1) builds physical model, and two Dimension Numerical Value is carried out to device using finite time-domain calculus of finite differences and FInite Element combined simulation Analysis, during FDTD method analog electromagnetic fields, first sets up the database of various material parameters, such as the corresponding electricity of each frequency Conductance, relative dielectric constant and relative permeability, then carry out mesh generation to the device architecture for designing, bond material parameter and Dispersive model calculates the magnetic distribution in target area and is converted into photoproduction carrier concentration and is distributed using FDTD methods； During FEM method analog device electrology characteristics, with reference to photoproduction carrier concentration distribution results, import material mobility, Band gap, absorption coefficient, dielectric constant parameter, and be combined and the basic physics mould of auger recombination according to classical drift domination, SRH The electricity on the lower side of type calculating device zero；

2) it is T that sets environment temperature, and a length of λ of incident light wave of the ultraviolet detection pixel of centre is incided in front, and luminous power perseverance is P, the incident light of ultraviolet band can be absorbed by CdS absorbed layers, and infrared light can then be inhaled through CdS absorbed layers by InSb absorbed layers Receive, the photoresponse rate in the case of being irradiated by numerical simulation different wave length incident light can obtain spectral response and cross-talk.

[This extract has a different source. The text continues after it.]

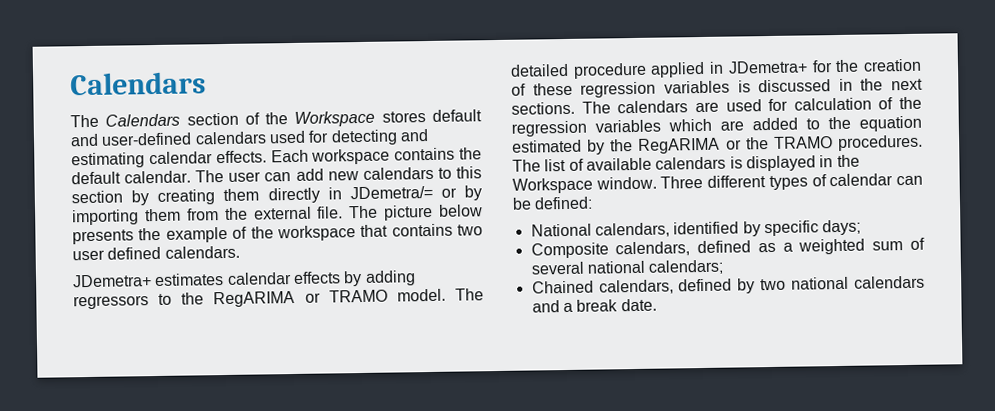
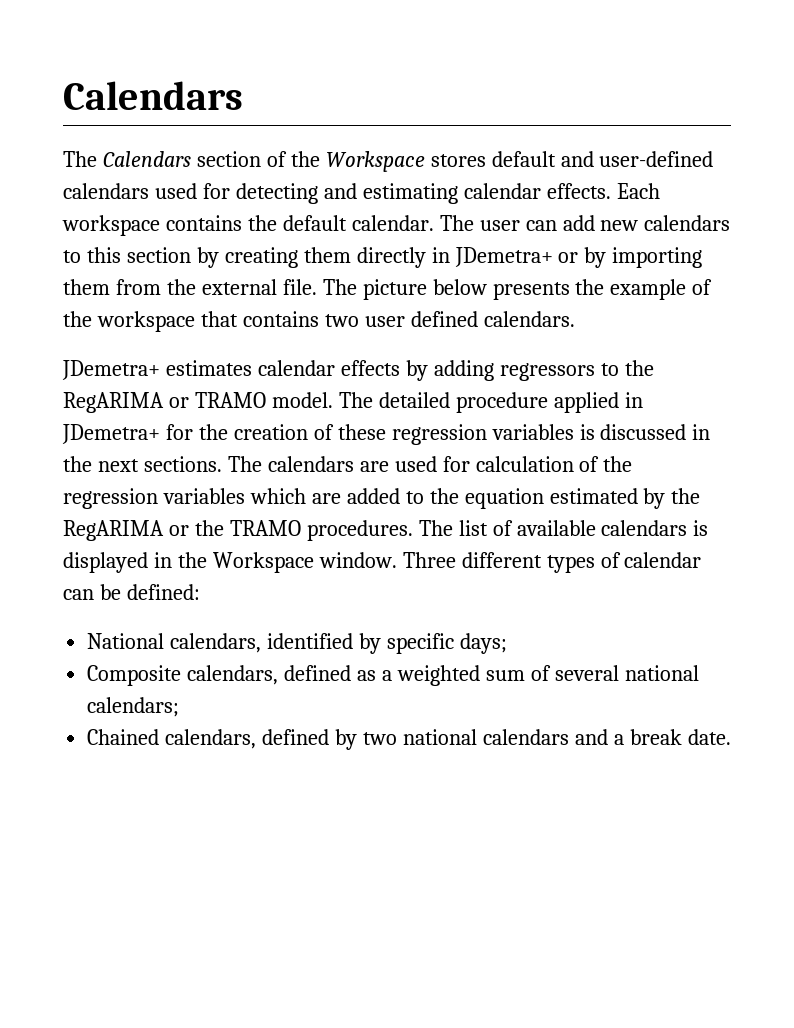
[349,185,433,200] JDemetra/= -> [454,247,553,267] JDemetra+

3. it is a kind of to prepare a kind of method of ultraviolet infrared double color focus plane detector array as claimed in claim 1, its feature It is method and step as follows：

1) is ultraviolet according to Pt/CdS first and InSb infrared double color focus plane arrays scale prepares corresponding lithography mask version, Then the SiO that plasma enhanced chemical vapor deposition method growth thickness is 1 μm is used by substrate of N-shaped InSb materials₂, and then Using physical vapor transport in SiO₂Superficial growth thickness is 5 μm of N-shaped CdS monocrystalline；

2) is cleaned CdS surfaces and the oxide layer on surface is removed using hydrochloric acid solution by acetone and methyl alcohol, then using ultraviolet Photoetching technique and etching technics make CdS mesa structures and Schottky section window, are then grown using radiofrequency magnetron sputtering technology The Pt membrane electrodes of high transmission rate obtain ultraviolet focal-plane array to form Schottky contacts by stripping technology；

3) be placed on device on clean glass plate by, and InSb substrates upward, are placed appropriate wax and heated in device surrounding, Wax to be melted enters after bottom device, rinses unnecessary wax with trichloro ethylene, and use ether propanol irrigation and disinfection；It is right N-shaped InSb substrates be polished it is thinning, and carry out ion implanting formed p⁺Area, then steamed by photoetching process, etching technics, heat Forwarding method and stripping technology make InSb mesa structures and electrode；Finally heated glass plate and rinsed out using trichloro ethylene viscous Pt/CdS is ultraviolet and InSb infrared double color focus plane array devices to obtain for attached wax.